→ **EXERCISE DATA**
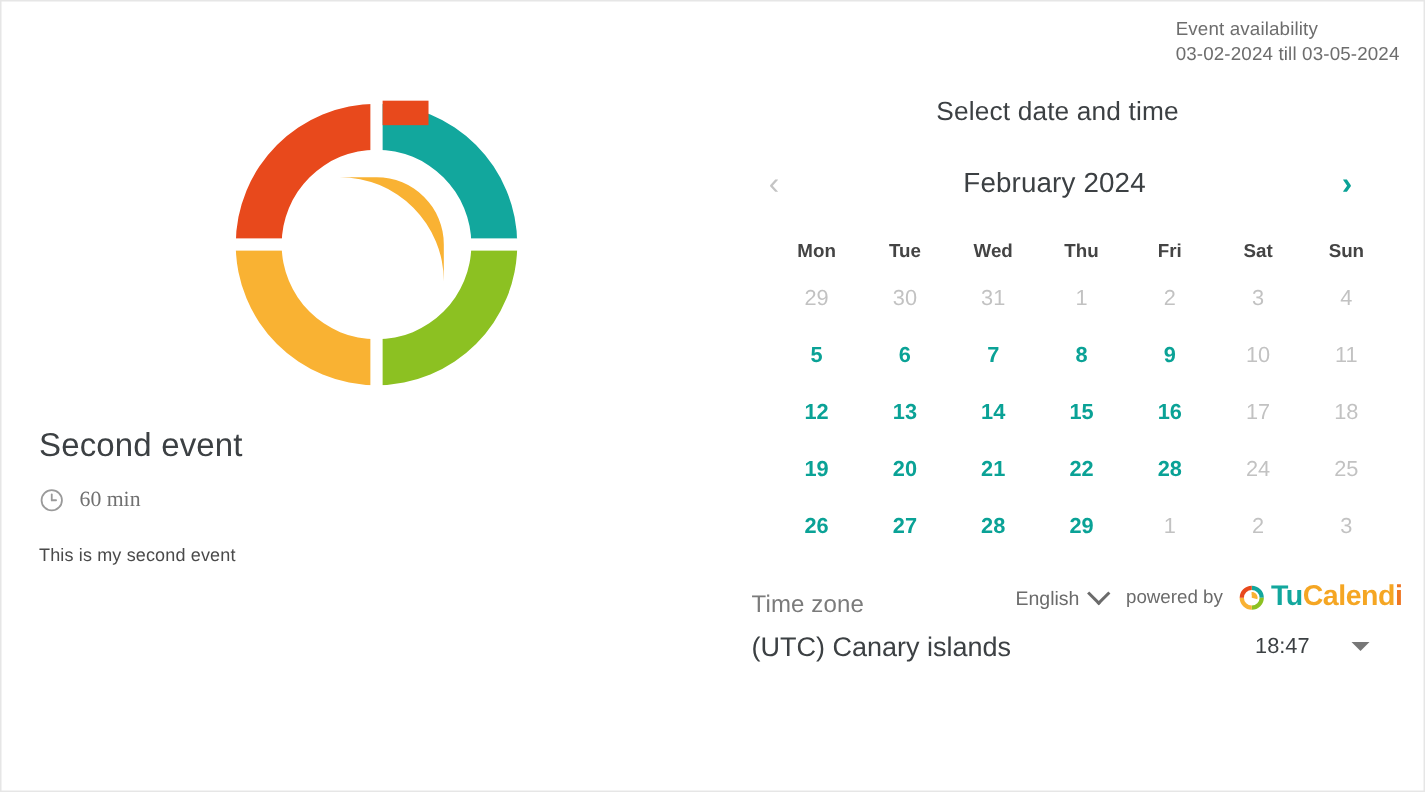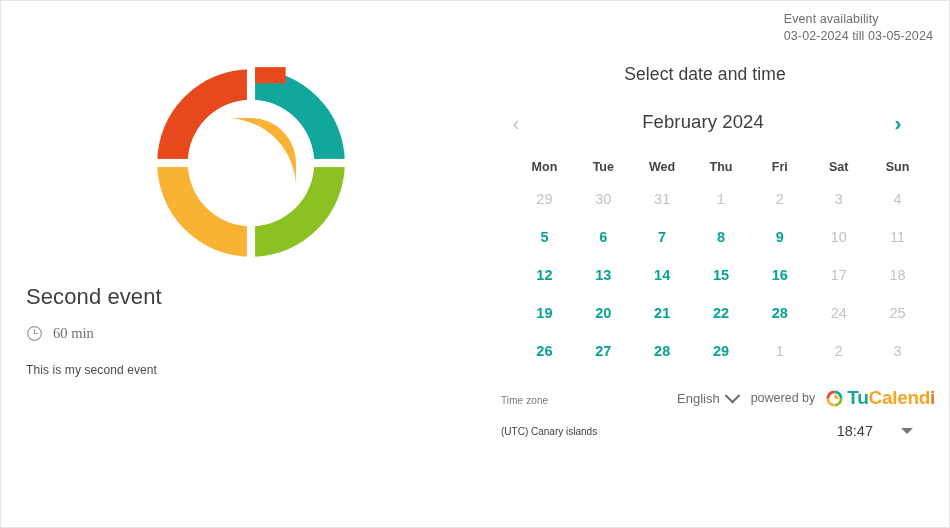"Time zone" .tz-label { font-size: 10px -> 16px }
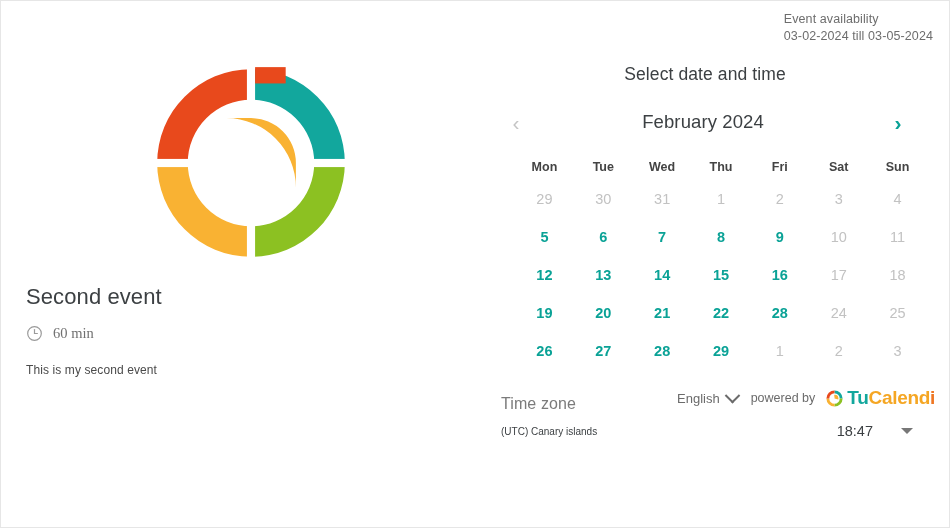"(UTC) Canary islands" .tz-name { font-size: 10px -> 18px }
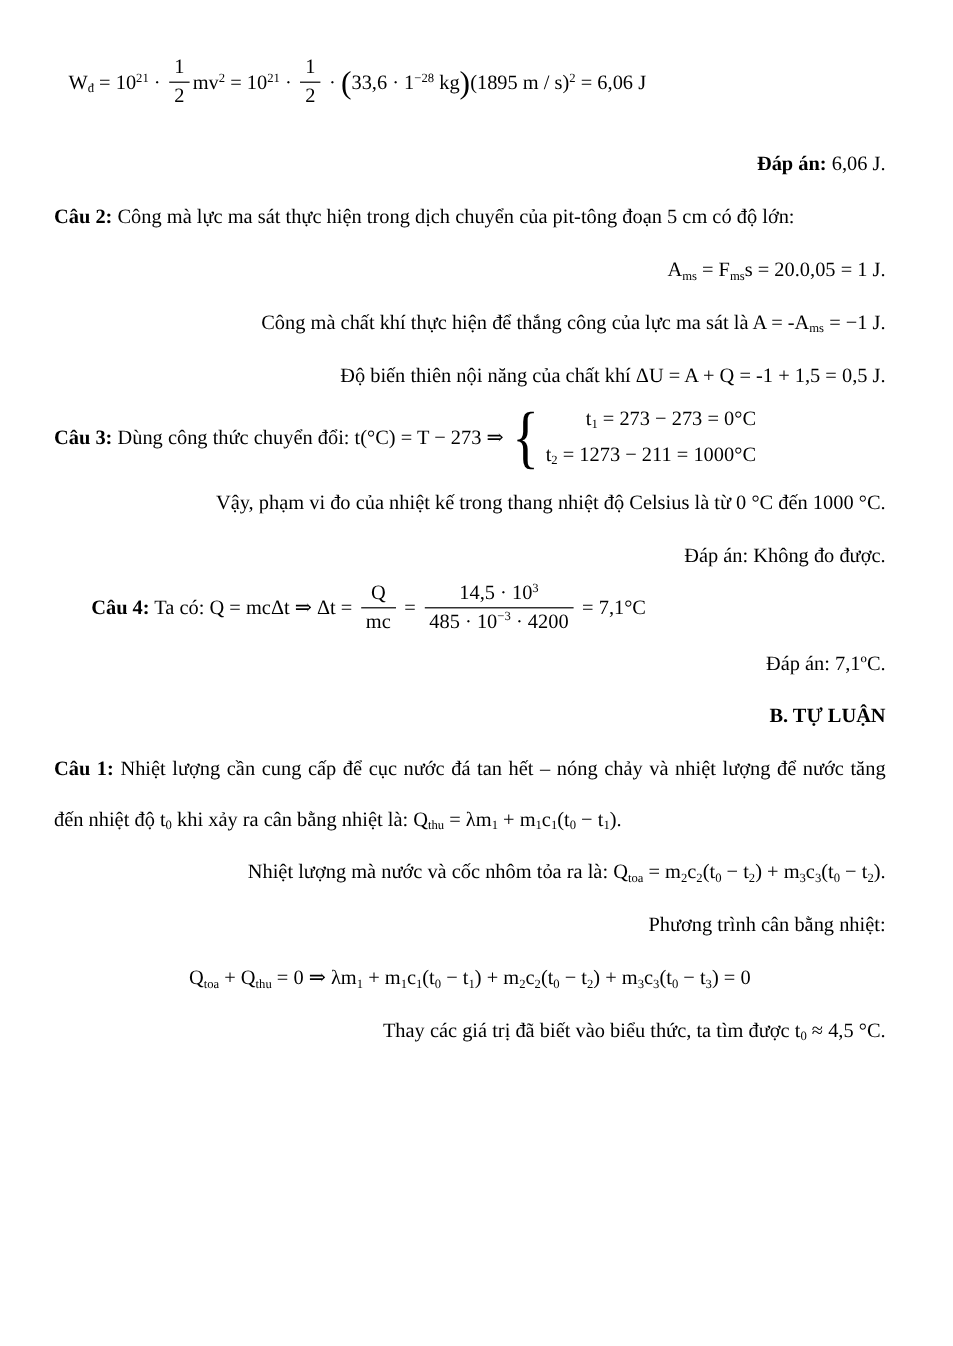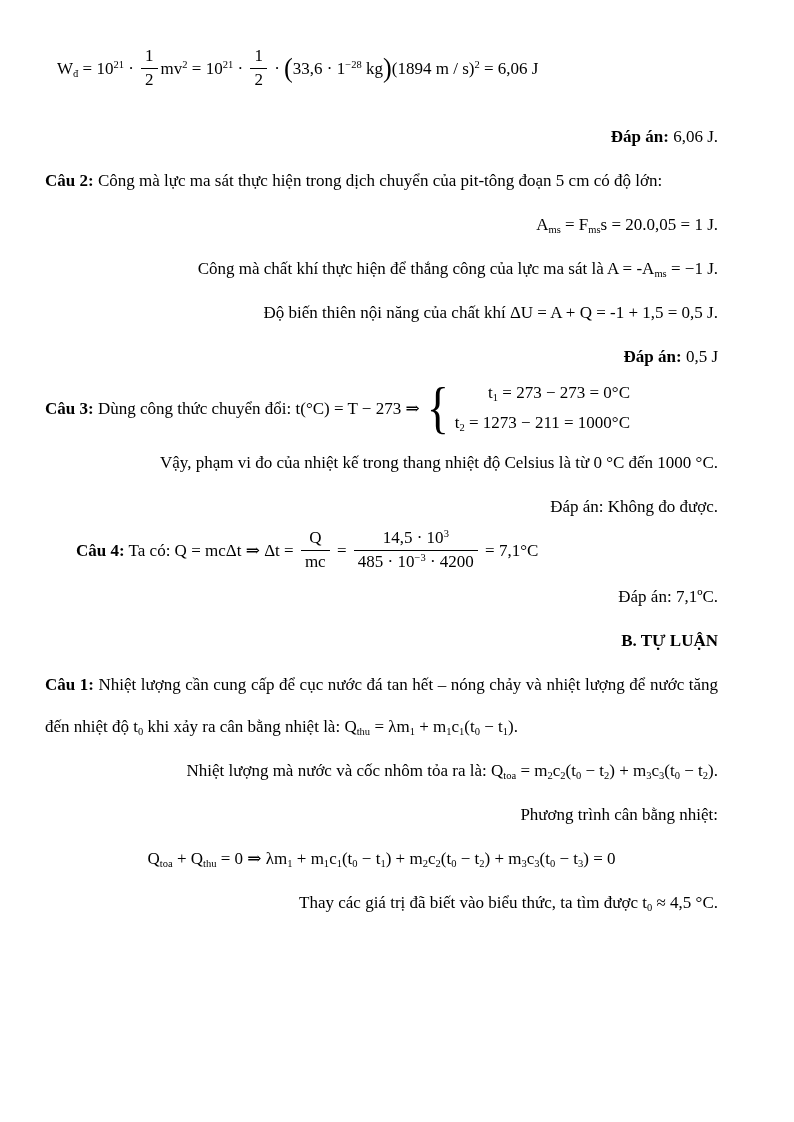"Wđ = 1021 ·" .page { padding: 48px 76px 20px 45px -> 48px 56px 20px 45px }
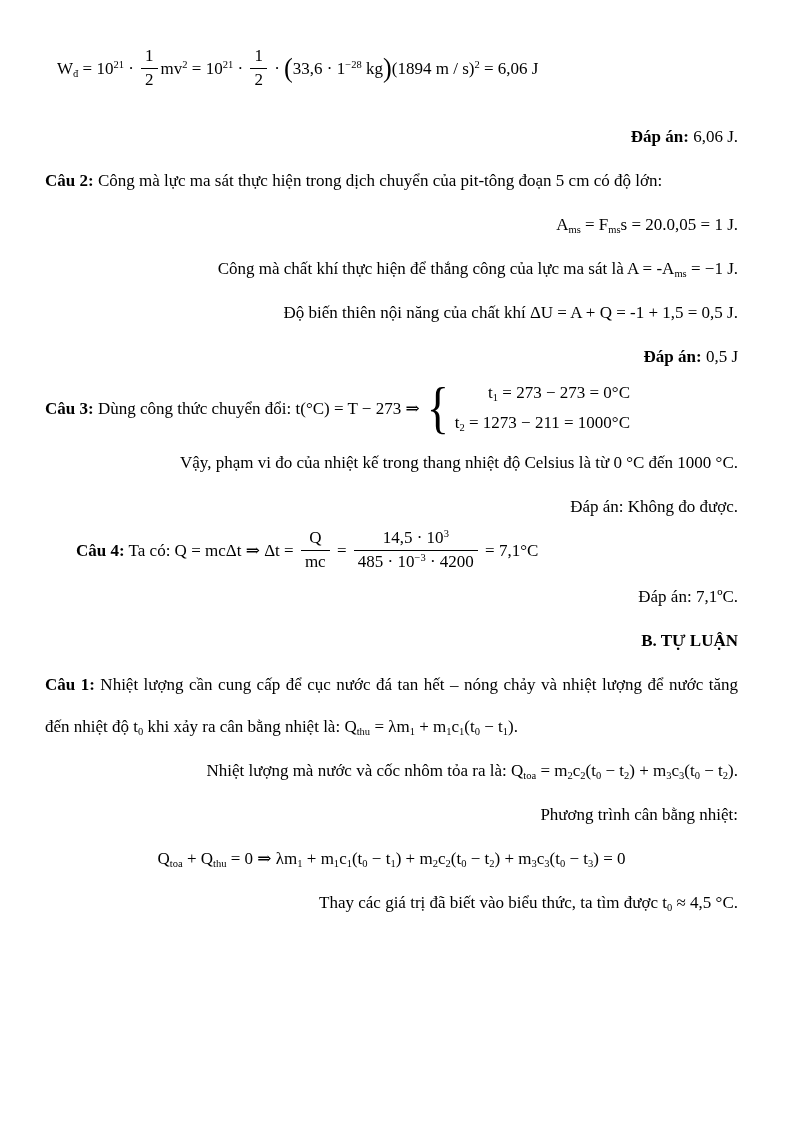"(1894 m / s)" span { text: 1894 -> 1895 }
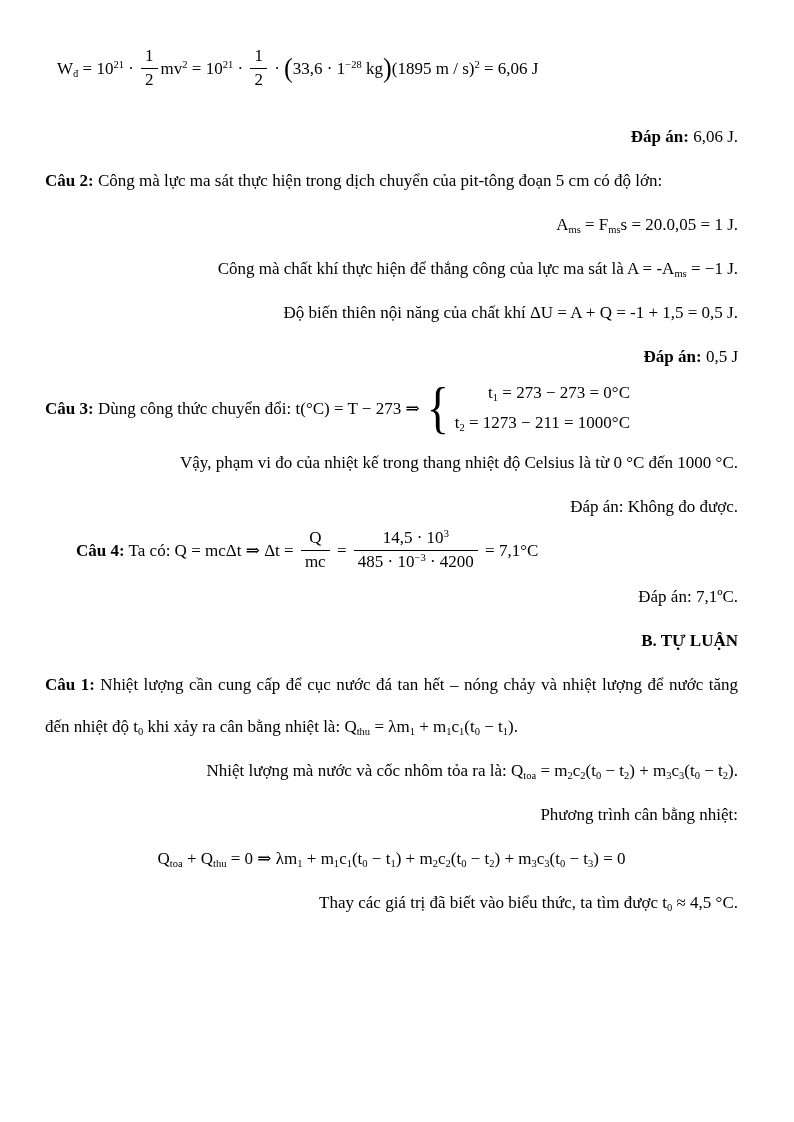"Đáp án: 0,5 J" p.para { html: <p><span>Đáp án:</span><span> 0,5 J</span></p> -> none }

→ **EXERCISE**
Every record must be copied exactly, with images dropped from the result.

→ **RESPONSE TO THIS EXERCISE**
"Time zone" .tz-label { font-size: 10px -> 16px }
"(UTC) Canary islands" .tz-name { font-size: 10px -> 18px }
"Wđ = 1021 ·" .page { padding: 48px 76px 20px 45px -> 48px 56px 20px 45px }
"(1894 m / s)" span { text: 1894 -> 1895 }
"Đáp án: 0,5 J" p.para { html: <p><span>Đáp án:</span><span> 0,5 J</span></p> -> none }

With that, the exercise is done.